Does proof of reserves prove an asset is on-chain?

No. Proof of reserves confirms that backing existed at a point in time, sourced from off-chain custodian data, and Everstake notes it proves nothing about legal title, register location, or redemption under stress.

Which tokenized assets are fully on-chain?

Native crypto assets such as ETH and SOL are the only fully on-chain category, since the chain is the sole record of ownership and settlement.

Why do tokenized treasuries see so little on-chain usage?

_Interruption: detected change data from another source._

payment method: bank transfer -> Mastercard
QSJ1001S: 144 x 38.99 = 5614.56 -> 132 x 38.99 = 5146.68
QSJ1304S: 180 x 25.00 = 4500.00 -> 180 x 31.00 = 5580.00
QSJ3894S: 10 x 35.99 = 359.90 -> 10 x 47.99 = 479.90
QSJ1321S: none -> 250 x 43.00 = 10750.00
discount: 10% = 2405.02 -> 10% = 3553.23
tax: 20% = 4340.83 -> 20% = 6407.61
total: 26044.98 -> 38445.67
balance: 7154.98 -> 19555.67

Tokenized treasuries are considered securities under US law, so KYC and whitelisting are written into the wrapper, which keeps them inside institutional perimeters. Dune data shows roughly 0.5% of the $14.7B segment deployed in DeFi, almost all on the permissioned Aave Horizon market.

Does validator choice affect tokenized assets?

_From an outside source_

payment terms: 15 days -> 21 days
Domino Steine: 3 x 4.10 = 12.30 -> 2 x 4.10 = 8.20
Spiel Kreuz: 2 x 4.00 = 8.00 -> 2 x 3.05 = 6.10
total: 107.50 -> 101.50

Yes, for the on-chain portion. Settlement finality and register integrity depend on the validator set, which is why Everstake operates non-custodial validators audited under SOC 2 Type II and certified to ISO 27001:2022 on the networks where tokenized assets settle.

Disclaimer:

This article is provided for informational and educational purposes only and does not constitute investment, legal, tax, or financial advice, nor an offer, solicitation, or recommendation to buy, sell, or hold any digital asset, security, or tokenized product. References to third-party products, issuers, protocols, or service providers — including Franklin Templeton, BlackRock, Securitize, Ondo, Maple, Grove, and others — are made solely for illustrative purposes and do not imply endorsement, affiliation, or partnership. Market figures and AUM data are drawn from third-party sources believed to be reliable as of the dates indicated and are subject to change without notice; Everstake makes no representation as to their continued accuracy.

Digital assets, staking, and tokenized products involve significant risk, including possible loss of principal, and their legal and regulatory treatment varies by jurisdiction and remains subject to change. Readers should conduct their own research and consult qualified legal, tax, and financial professionals before making any decisions based on this material.